- **Your task**
Below are some records. Pull every line that contains the word "Кейс".

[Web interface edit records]
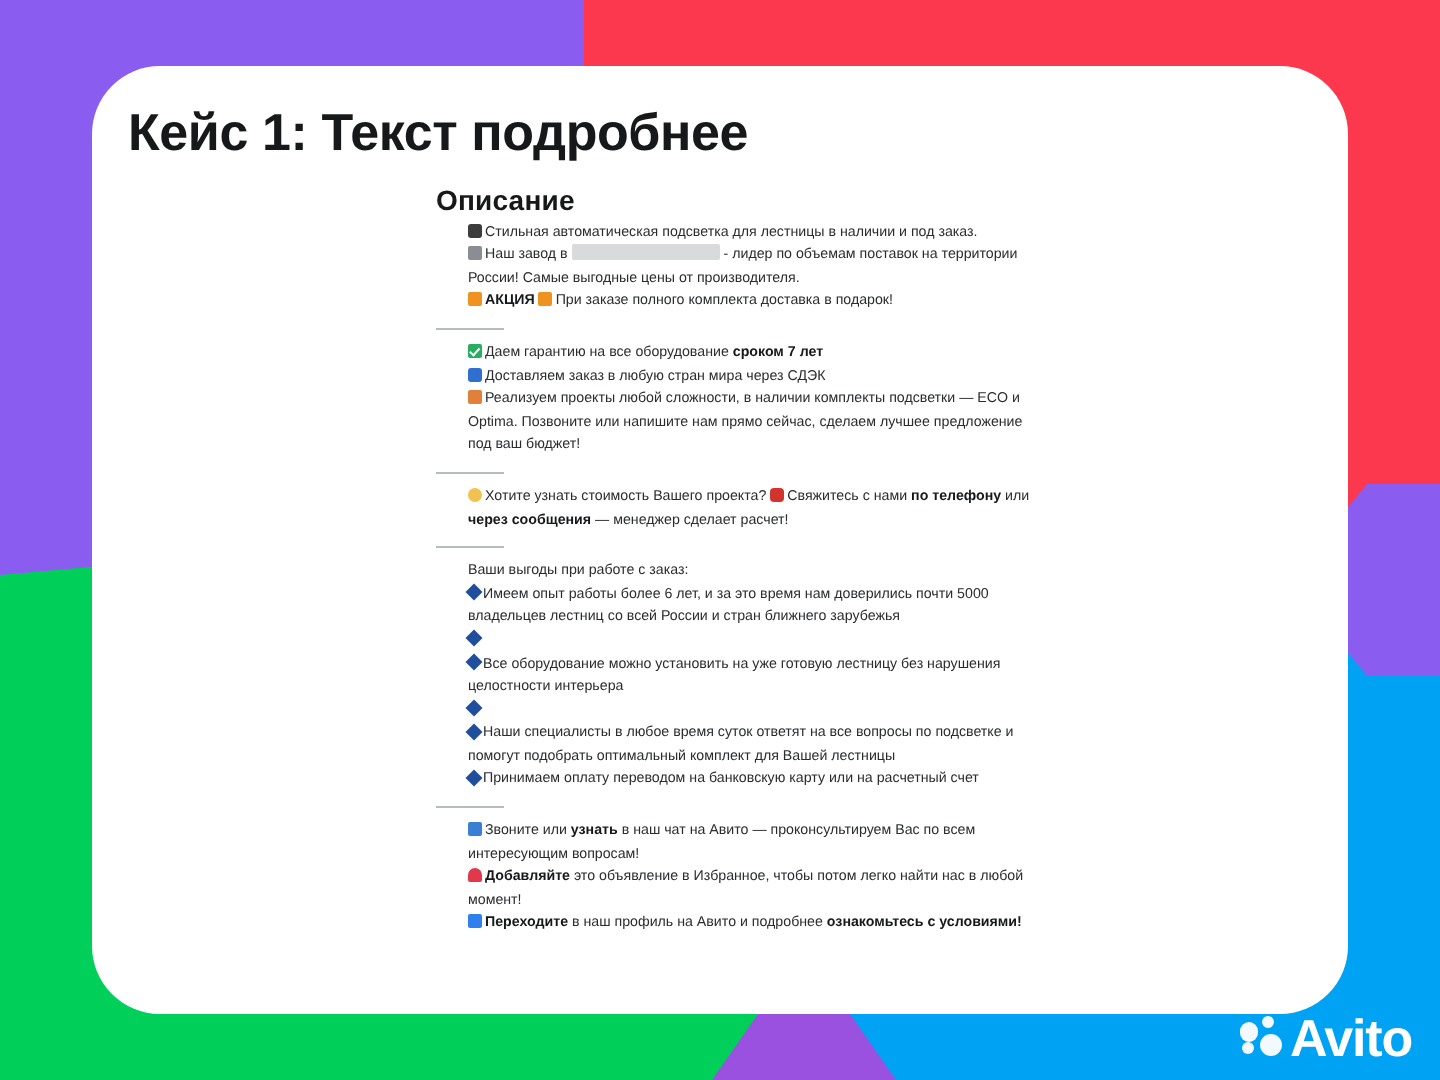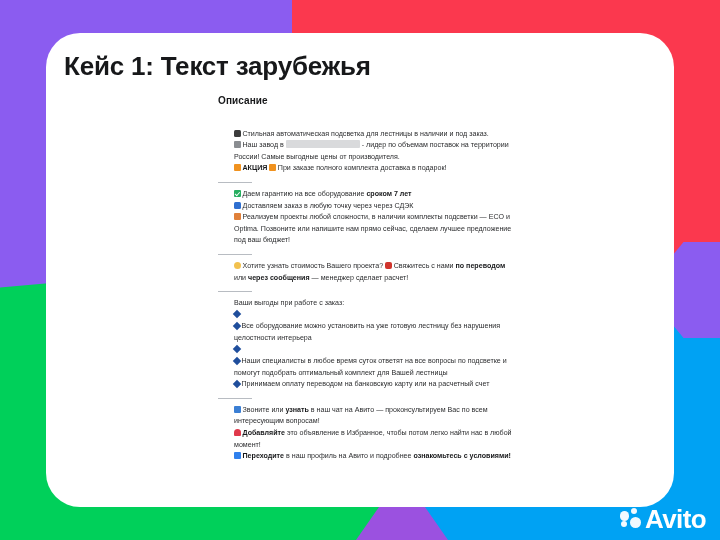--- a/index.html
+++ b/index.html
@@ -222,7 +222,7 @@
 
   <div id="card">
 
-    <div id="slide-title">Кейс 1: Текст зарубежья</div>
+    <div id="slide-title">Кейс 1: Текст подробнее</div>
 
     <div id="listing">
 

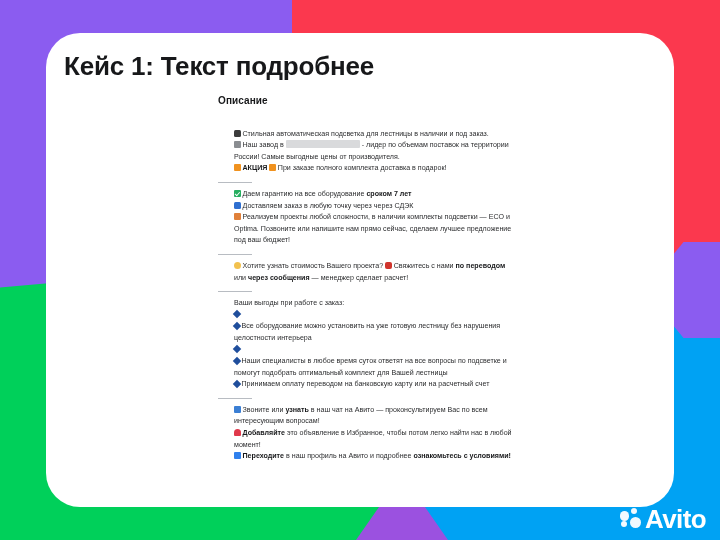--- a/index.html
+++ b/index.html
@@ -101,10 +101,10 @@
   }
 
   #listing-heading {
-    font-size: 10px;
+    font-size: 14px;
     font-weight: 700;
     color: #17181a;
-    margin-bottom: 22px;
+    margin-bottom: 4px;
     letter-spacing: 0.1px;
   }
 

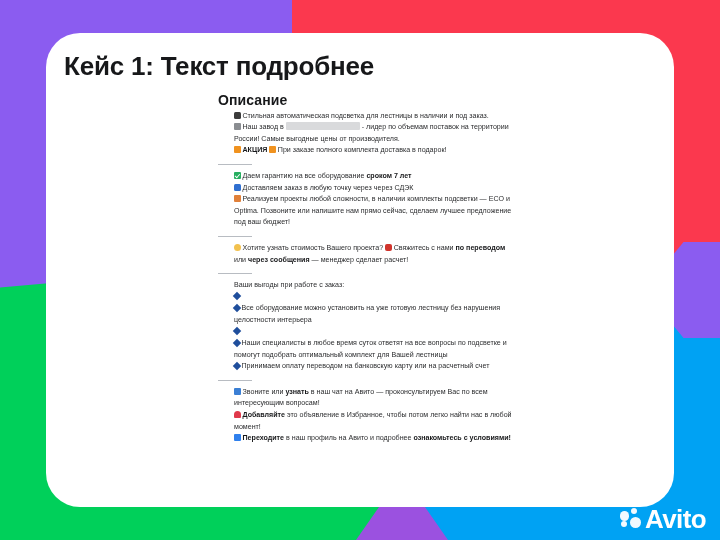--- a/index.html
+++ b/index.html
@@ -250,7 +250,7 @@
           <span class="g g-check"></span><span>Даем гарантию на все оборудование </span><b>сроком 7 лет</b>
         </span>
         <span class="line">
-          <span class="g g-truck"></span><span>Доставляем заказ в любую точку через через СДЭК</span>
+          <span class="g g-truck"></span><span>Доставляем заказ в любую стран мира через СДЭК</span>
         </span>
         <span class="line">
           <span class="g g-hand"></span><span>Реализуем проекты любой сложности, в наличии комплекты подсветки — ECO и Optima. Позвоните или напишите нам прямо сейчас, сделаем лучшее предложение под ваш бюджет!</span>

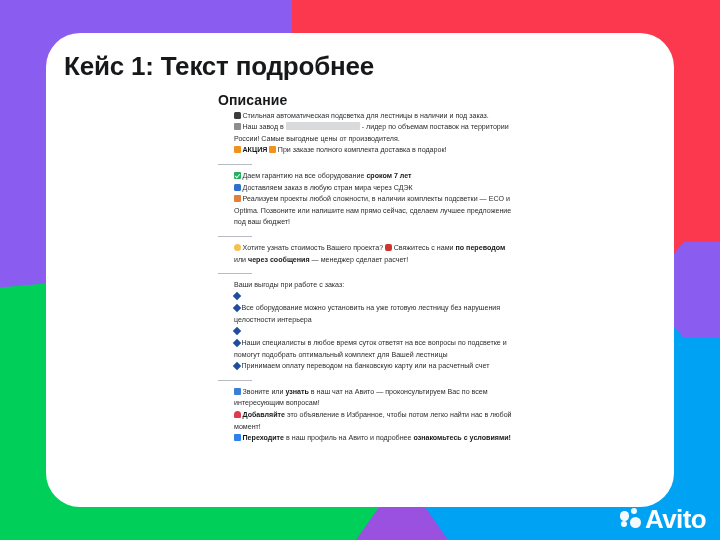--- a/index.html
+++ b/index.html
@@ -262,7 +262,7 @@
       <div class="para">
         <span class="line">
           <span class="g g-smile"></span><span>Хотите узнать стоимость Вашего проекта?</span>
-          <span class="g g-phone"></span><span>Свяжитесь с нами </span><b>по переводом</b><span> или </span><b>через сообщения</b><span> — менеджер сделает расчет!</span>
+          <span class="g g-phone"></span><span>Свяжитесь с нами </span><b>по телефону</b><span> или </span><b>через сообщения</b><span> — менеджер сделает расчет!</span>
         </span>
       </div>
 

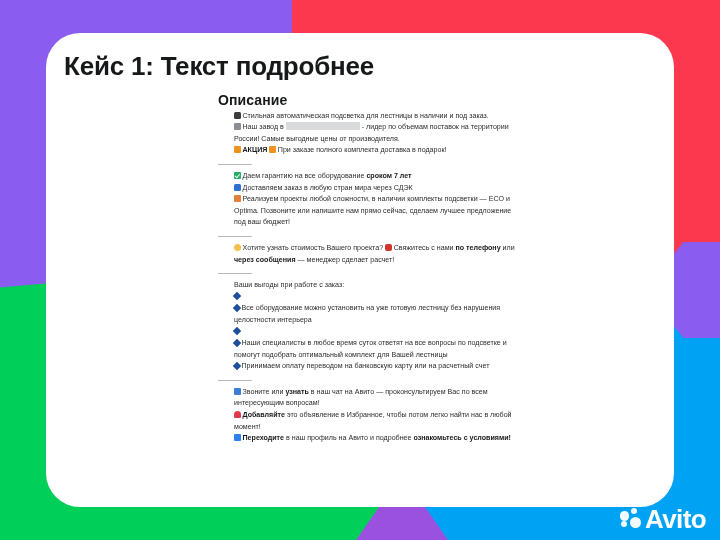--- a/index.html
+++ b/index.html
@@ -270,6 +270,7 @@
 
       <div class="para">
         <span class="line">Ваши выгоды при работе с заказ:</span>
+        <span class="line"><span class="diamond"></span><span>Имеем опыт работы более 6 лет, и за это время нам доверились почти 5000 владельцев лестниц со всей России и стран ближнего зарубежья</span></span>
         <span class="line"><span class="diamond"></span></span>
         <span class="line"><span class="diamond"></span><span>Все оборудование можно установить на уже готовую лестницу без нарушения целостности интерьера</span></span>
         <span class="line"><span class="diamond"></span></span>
==
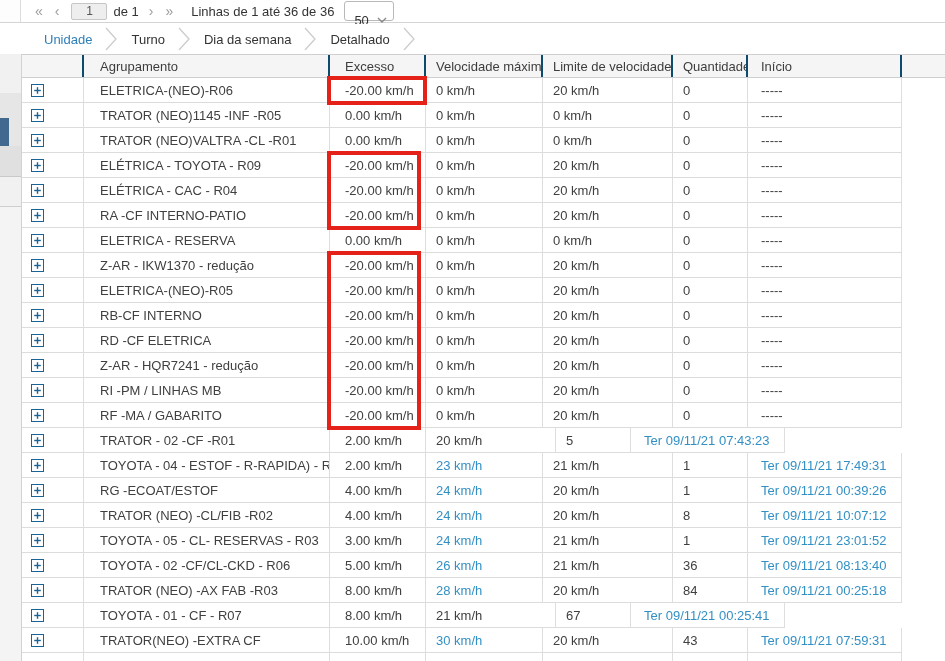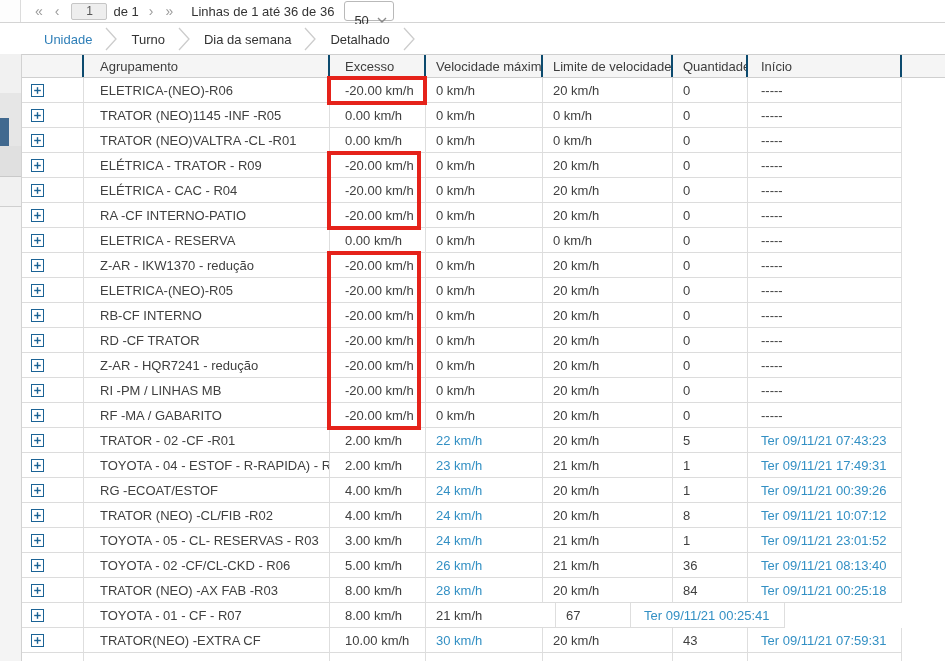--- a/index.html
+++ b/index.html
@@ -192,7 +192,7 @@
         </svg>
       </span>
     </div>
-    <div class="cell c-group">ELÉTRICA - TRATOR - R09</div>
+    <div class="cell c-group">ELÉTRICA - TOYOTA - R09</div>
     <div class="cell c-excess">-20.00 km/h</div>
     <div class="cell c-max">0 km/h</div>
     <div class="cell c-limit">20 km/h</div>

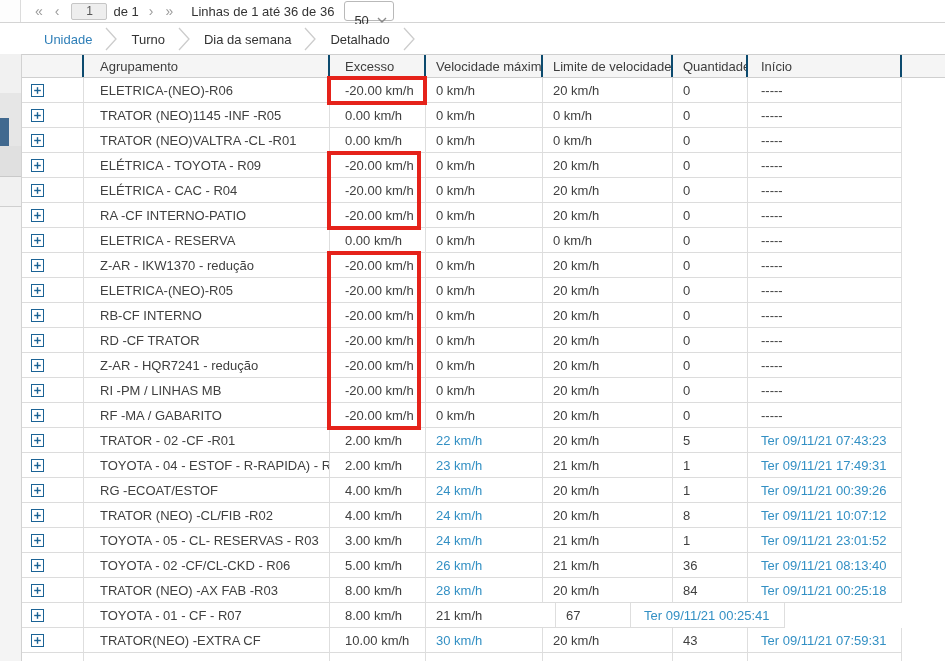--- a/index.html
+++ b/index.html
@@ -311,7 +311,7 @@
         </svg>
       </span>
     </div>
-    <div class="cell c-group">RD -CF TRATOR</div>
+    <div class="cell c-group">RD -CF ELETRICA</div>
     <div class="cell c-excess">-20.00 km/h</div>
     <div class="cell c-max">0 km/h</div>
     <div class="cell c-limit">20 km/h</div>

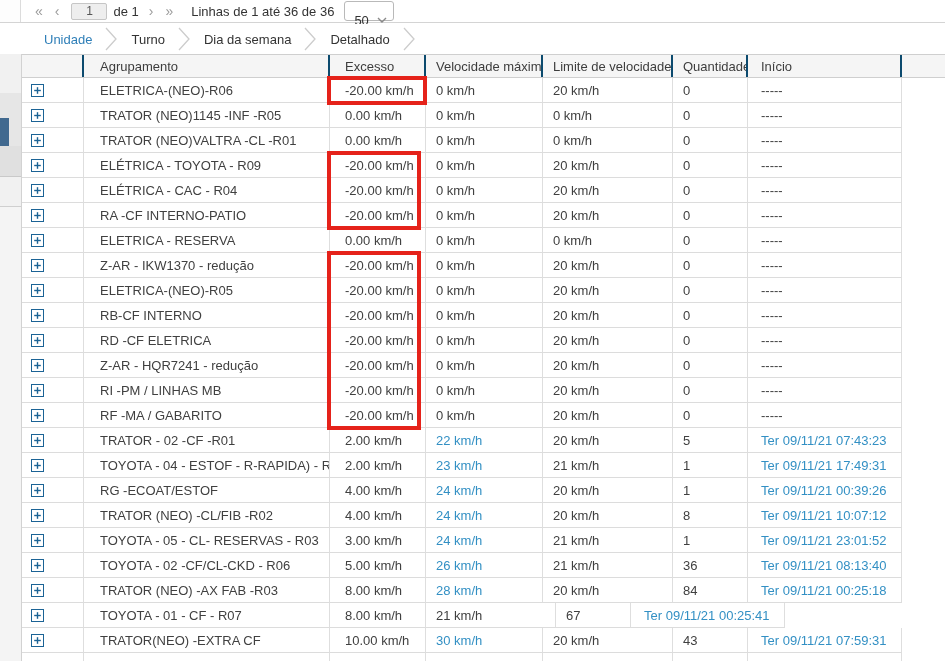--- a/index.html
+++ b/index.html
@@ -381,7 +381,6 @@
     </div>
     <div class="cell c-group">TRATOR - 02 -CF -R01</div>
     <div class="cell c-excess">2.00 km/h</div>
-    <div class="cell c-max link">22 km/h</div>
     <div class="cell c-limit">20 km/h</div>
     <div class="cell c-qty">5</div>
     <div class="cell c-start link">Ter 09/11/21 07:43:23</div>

- **Written solution**
-    <div id="slide-title">Кейс 1: Текст зарубежья</div>
+    <div id="slide-title">Кейс 1: Текст подробнее</div>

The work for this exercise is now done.